Audio effects and playback with Librosa and IPython Notebook

This notebook will demonstrate how to do audio effects processing with librosa and IPython notebook. You will need IPython 2.0 or later.

By the end of this notebook, you'll know how to do the following:

Play audio in the browser
Effect transformations such as harmonic/percussive source separation, time stretching, and pitch shifting
Decompose and reconstruct audio signals with non-negative matrix factorization
Visualize spectrogram data



In [ ]:

    
from __future__ import print_function



In [ ]:

    
import librosa
import librosa.display
import IPython.display
import numpy as np



In [ ]:

    
import matplotlib.pyplot as plt
import matplotlib.style as ms
ms.use('seaborn-muted')
%matplotlib inline



In [ ]:

    
# Load the example track
y, sr = librosa.load(librosa.util.example_audio_file())



In [ ]:

    
# Play it back!
IPython.display.Audio(data=y, rate=sr)



In [ ]:

    
# How about separating harmonic and percussive components?
y_h, y_p = librosa.effects.hpss(y)



In [ ]:

    
# Play the harmonic component
IPython.display.Audio(data=y_h, rate=sr)



In [ ]:

    
# Play the percussive component
IPython.display.Audio(data=y_p, rate=sr)



In [ ]:

    
# Pitch shifting?  Let's gear-shift by a major third (4 semitones)
y_shift = librosa.effects.pitch_shift(y, sr, 7)

IPython.display.Audio(data=y_shift, rate=sr)



In [ ]:

    
# Or time-stretching?  Let's slow it down
y_slow = librosa.effects.time_stretch(y, 0.5)

IPython.display.Audio(data=y_slow, rate=sr)



In [ ]:

    
# How about something more advanced?  Let's decompose a spectrogram with NMF, and then resynthesize an individual component
D = librosa.stft(y)

# Separate the magnitude and phase
S, phase = librosa.magphase(D)

# Decompose by nmf
components, activations = librosa.decompose.decompose(S, n_components=8, sort=True)



In [ ]:

    
# Visualize the components and activations, just for fun

plt.figure(figsize=(12,4))

plt.subplot(1,2,1)
librosa.display.specshow(librosa.logamplitude(components**2.0, ref_power=np.max), y_axis='log')
plt.xlabel('Component')
plt.ylabel('Frequency')
plt.title('Components')

plt.subplot(1,2,2)
librosa.display.specshow(activations, x_axis='time')
plt.xlabel('Time')
plt.ylabel('Component')
plt.title('Activations')

plt.tight_layout()



In [ ]:

    
print(components.shape, activations.shape)



In [ ]:

    
# Play back the reconstruction
# Reconstruct a spectrogram by the outer product of component k and its activation
D_k = components.dot(activations)

# invert the stft after putting the phase back in
y_k = librosa.istft(D_k * phase)

# And playback
print('Full reconstruction')

IPython.display.Audio(data=y_k, rate=sr)



In [ ]:

    
# Resynthesize.  How about we isolate just first (lowest) component?
k = 0

# Reconstruct a spectrogram by the outer product of component k and its activation
D_k = np.multiply.outer(components[:, k], activations[k])

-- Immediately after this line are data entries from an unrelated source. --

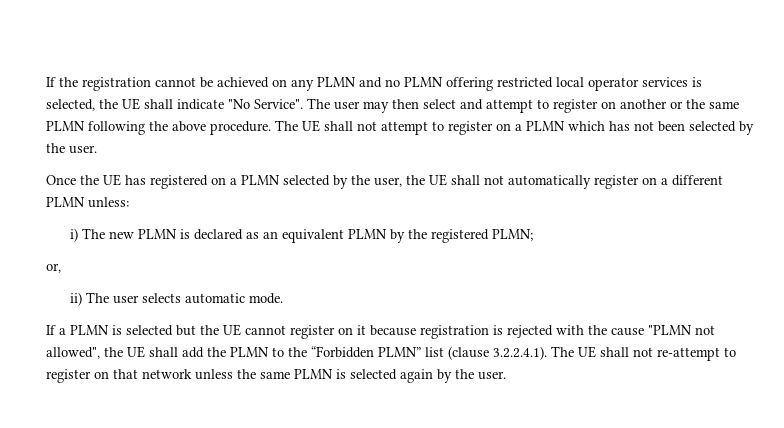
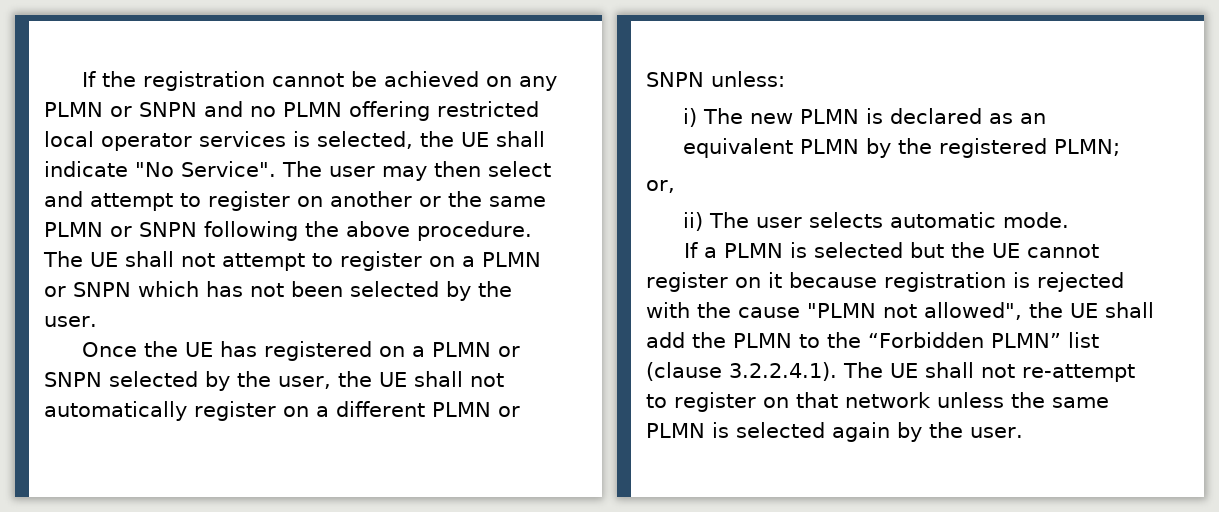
- If the registration cannot be achieved on any PLMN and no PLMN offering restricted local operator services is selected, the UE shall indicate "No Service".
+ If the registration cannot be achieved on any PLMN or SNPN and no PLMN offering restricted local operator services is selected, the UE shall indicate "No Service".
- The user may then select and attempt to register on another or the same PLMN following the above procedure.
+ The user may then select and attempt to register on another or the same PLMN or SNPN following the above procedure.
- The UE shall not attempt to register on a PLMN which has not been selected by the user.
+ The UE shall not attempt to register on a PLMN or SNPN which has not been selected by the user.
- Once the UE has registered on a PLMN selected by the user, the UE shall not automatically register on a different PLMN unless:
+ Once the UE has registered on a PLMN or SNPN selected by the user, the UE shall not automatically register on a different PLMN or SNPN unless:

# invert the stft after putting the phase back in
y_k = librosa.istft(D_k * phase)

# And playback
print('Component #{}'.format(k))

IPython.display.Audio(data=y_k, rate=sr)



In [ ]:

    
# Resynthesize.  How about we isolate a middle-frequency component?
k = len(activations) / 2

# Reconstruct a spectrogram by the outer product of component k and its activation
D_k = np.multiply.outer(components[:, k], activations[k])

# invert the stft after putting the phase back in
y_k = librosa.istft(D_k * phase)

# And playback
print('Component #{}'.format(k))

IPython.display.Audio(data=y_k, rate=sr)



In [ ]:

    
# Resynthesize.  How about we isolate just last (highest) component?
k = -1

# Reconstruct a spectrogram by the outer product of component k and its activation
D_k = np.multiply.outer(components[:, k], activations[k])

# invert the stft after putting the phase back in
y_k = librosa.istft(D_k * phase)

# And playback
print('Component #{}'.format(k))

IPython.display.Audio(data=y_k, rate=sr)